The island of Tolo
Travel Diaries Peloponnese, Greece

Change of Pace: A Month in the Peloponnese

Written by Lennart

When you give up your house, your daily routines, and your comfort, you (instinctively) try to hold onto the things you can control—even though life itself is anything but controllable. W e spent hours searching for the perfect accommodation; a great location, reliable wifi and good amenities. Finding the right spot was critical for our work, so we clung to the perfect choice for a month. It feels good to explore the new surroundings—figuring out where the best supermarkets are, learning on which day the local market came to life and discovering the best hikes in the area. But the unknown quickly became familiar. Comfort crept in, routines formed, and before we knew it, days were spent on the beach. Don’t get me wrong—routine and comfort have their place, but in my opinion, they’re overrated. It’s all about balance. After all, neither good times nor good stories will occur very often if you just sit around.

Beach near Ancient Asini

Sweet Oranges and Sandy Beaches

After a quiet month in the sleepy town of Arkitsa, we found ourselves longing for a livelier village—somewhere where the shops are still open. We stumbled upon an apartment in the seaside village of Tolo, our new home for the upcoming month. Tolo is located near the bigger town Nafplio, the northern part of the Peloponnese.

This whole roadtrip has been loosely planned, and it was merely coincidence we ended up in the Peloponnese—a peninsula at the southern tip of the mainland that seems to have it all: mountains rising out of the shores, gorges and caves, and pristine white sandy beaches stretching along the crystal blue sea.

As we drove past Nafplio, the citrus trees replaced the olive groves. It was then, at age 31, that I discovered oranges are harvested in January. After avoiding all the potholes on the road, we arrived in Tolo for the first time.

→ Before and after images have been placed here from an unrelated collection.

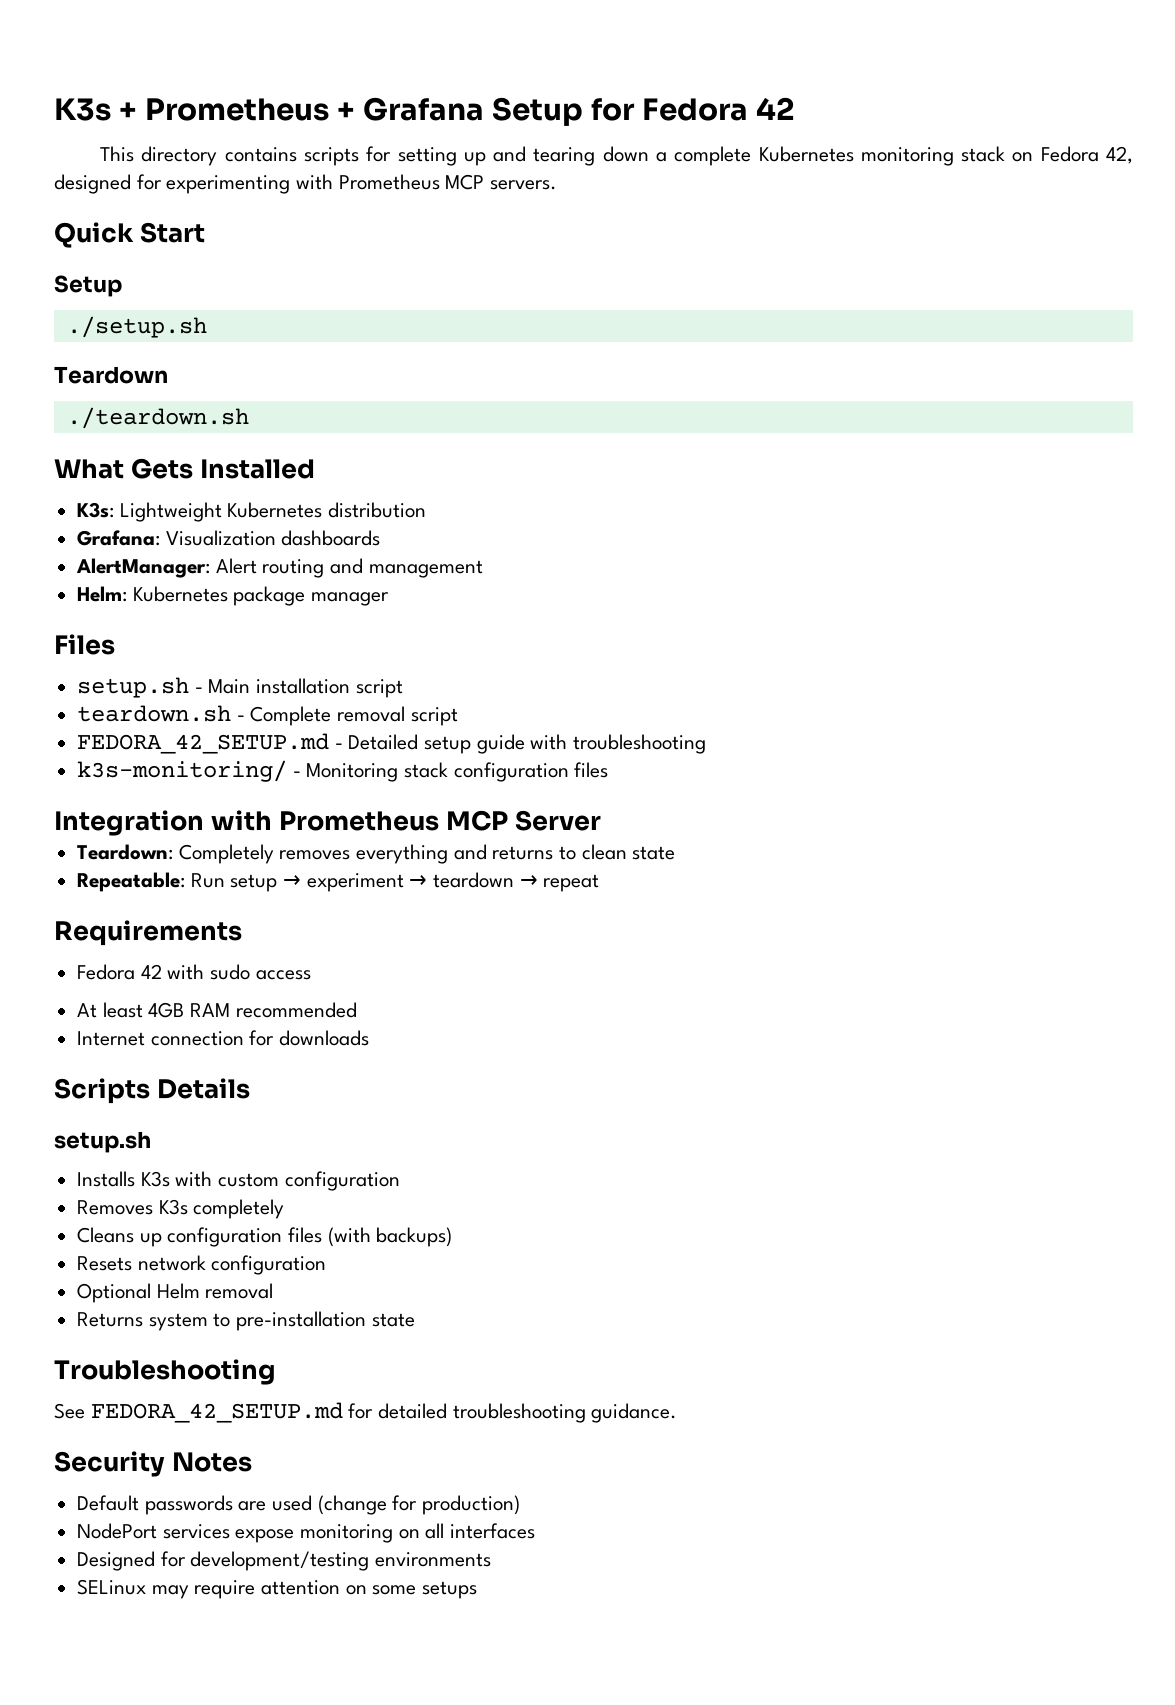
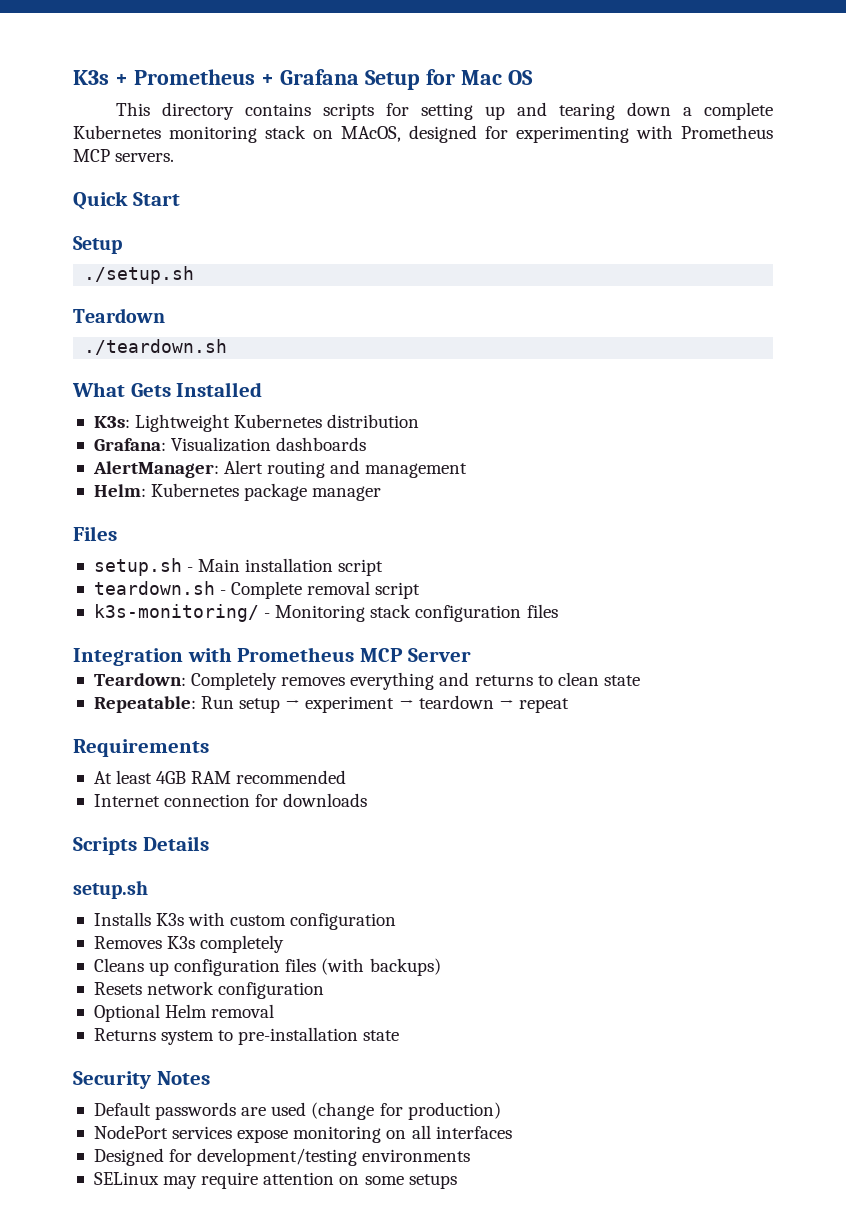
- K3s + Prometheus + Grafana Setup for Fedora 42
+ K3s + Prometheus + Grafana Setup for Mac OS
- This directory contains scripts for setting up and tearing down a complete Kubernetes monitoring stack on Fedora 42, designed for experimenting with Prometheus MCP servers.
+ This directory contains scripts for setting up and tearing down a complete Kubernetes monitoring stack on MAcOS, designed for experimenting with Prometheus MCP servers.
- FEDORA_42_SETUP.md - Detailed setup guide with troubleshooting
- Fedora 42 with sudo access
- Troubleshooting
- See FEDORA_42_SETUP.md for detailed troubleshooting guidance.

One of the many views of Nafplio Castle overlooking the seaNafplio old town

We were restless and we couldn’t settle, not with the bright sun calling us to go outside. From sunrise to sunset, we explored every inch of this beautiful area. We hiked coastline trails, wandered through the narrow streets of Nafplio’s old town, and climbed hills that offered breathtaking views of the area we stayed in. It was the last week of December, and with temperatures reaching 18 degrees, the idea of camping on a remote beach crept into our minds. I know it is a strange idea to camp while paying for accommodation, where you can rest on a comfortable bed and enjoy a shower, but we couldn’t resist these sandy beaches.

The day on the beach was spent gathering firewood, soaking up the sun, and cleaning countless plastic straws discarded with single-use to-go cups (Greeks, what’s up with those cups!?). That evening, we enjoyed the heat of the campfire while watching thousands of stars lighting up the sky. Sleeping in the car was far from comfortable—cramped and cold, but the morning made up for it. The sun rose over the waves, reflecting its orange color on the water as I was meditating on the rhythm of the waves.

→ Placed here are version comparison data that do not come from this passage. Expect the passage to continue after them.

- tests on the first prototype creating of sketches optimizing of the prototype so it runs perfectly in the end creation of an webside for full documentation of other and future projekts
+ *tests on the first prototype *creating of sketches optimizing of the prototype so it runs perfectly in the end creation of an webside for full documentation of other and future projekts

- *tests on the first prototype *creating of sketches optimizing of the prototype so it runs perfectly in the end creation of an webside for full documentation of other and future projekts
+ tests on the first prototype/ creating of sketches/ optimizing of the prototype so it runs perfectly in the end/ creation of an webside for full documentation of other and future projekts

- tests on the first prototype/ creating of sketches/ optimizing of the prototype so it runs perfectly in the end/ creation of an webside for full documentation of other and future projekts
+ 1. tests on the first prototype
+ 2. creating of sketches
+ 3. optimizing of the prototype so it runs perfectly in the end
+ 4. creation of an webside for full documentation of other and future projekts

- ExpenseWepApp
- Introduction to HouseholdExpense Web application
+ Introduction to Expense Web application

CampfireSunset view of Tolo

When the days started to feel the same

Two weeks passed, and the area became familiar. We hiked the same trails, drove further into unexplored areas, and I could navigate the pothole-riddled roads with my eyes closed—figuratively speaking, of course! Yet, the days started to blend together and a restless feeling crept in. Only the bags full of incredible sweet oranges we got from the locals kept us in place.

We wanted more. We wanted to go further south, to leave behind what had become routine. In some sense, and it sounds ridiculous writing this on virtual paper, but I felt stuck again. I was daydreaming about chasing the unknown. Don’t get me wrong—the area still had so much more to offer, more historical sites to uncover. But reflecting on our past journeys; comfort isn’t where we come alive.

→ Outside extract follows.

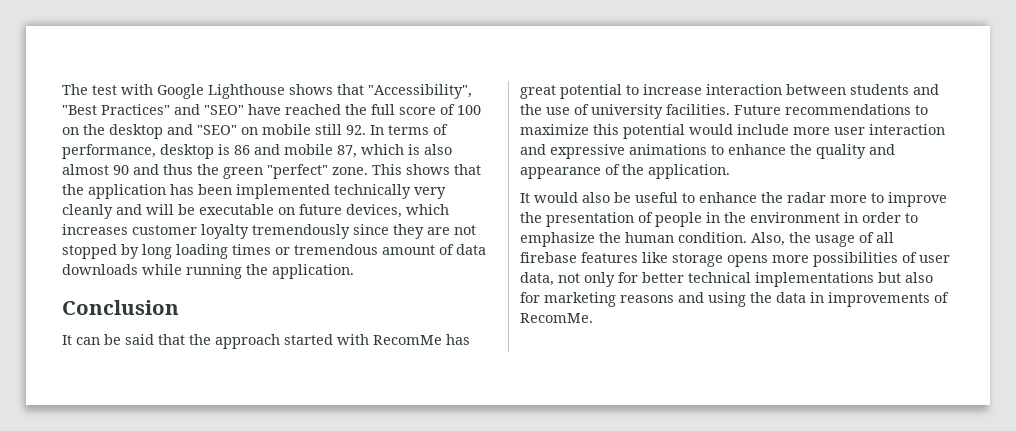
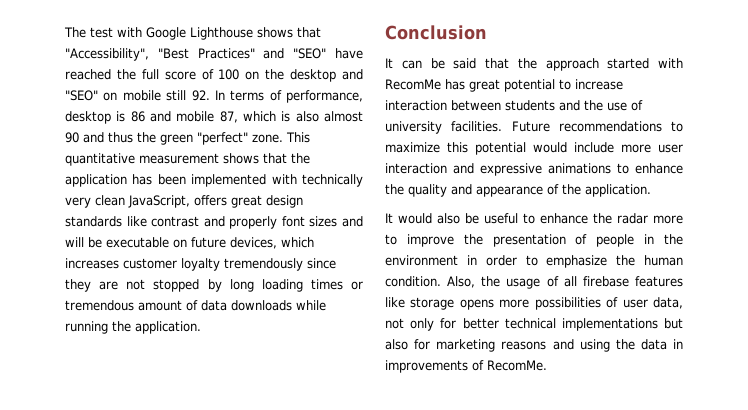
- This shows that the application has been implemented technically very cleanly and will be executable on future devices, which increases customer loyalty tremendously since they are not stopped by long loading times or tremendous amount of data downloads while running the application.
+ This quantitative measurement shows that the application has been implemented with technically very clean JavaScript, offers great design standards like contrast and properly font sizes and will be executable on future devices, which increases customer loyalty tremendously since they are not stopped by long loading times or tremendous amount of data downloads while running the application.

I came up with reasons why to stay, but in truth, it was just a mental barrier I had to pass—a hesitation. The whole point of this journey—of this escape—was to stop waiting, to start living in the moment as much as possible. I wanted to follow my instinct, more so than reasonability.

There’s a thrill in the unknown, it feels like we’re adding more life to our days. I know my mind is sometimes longing for comfort and routine, and sometimes the feeling is right and valid. But you cannot enjoy the comfort when there is too much of it. I also recognize that this feeling—the ability to seek change simply because we crave it—is a privilege in itself. This isn’t a universal truth, just my own meandering experience.

Coastline along LeonidioLeonidio with on the back tall cliffs

Exploring the Peninsulas

As free as we currently are right now, we left Tolo a week earlier than planned. Once again, we packed up the car, this time reorganizing the luggage for the journey ahead. Taking the coastal route south, we passed Leonidio—a gem for climbers.Tucked away in a valley, this town is known for the mountains that surround it, their peaks are famous for their vertical climbs.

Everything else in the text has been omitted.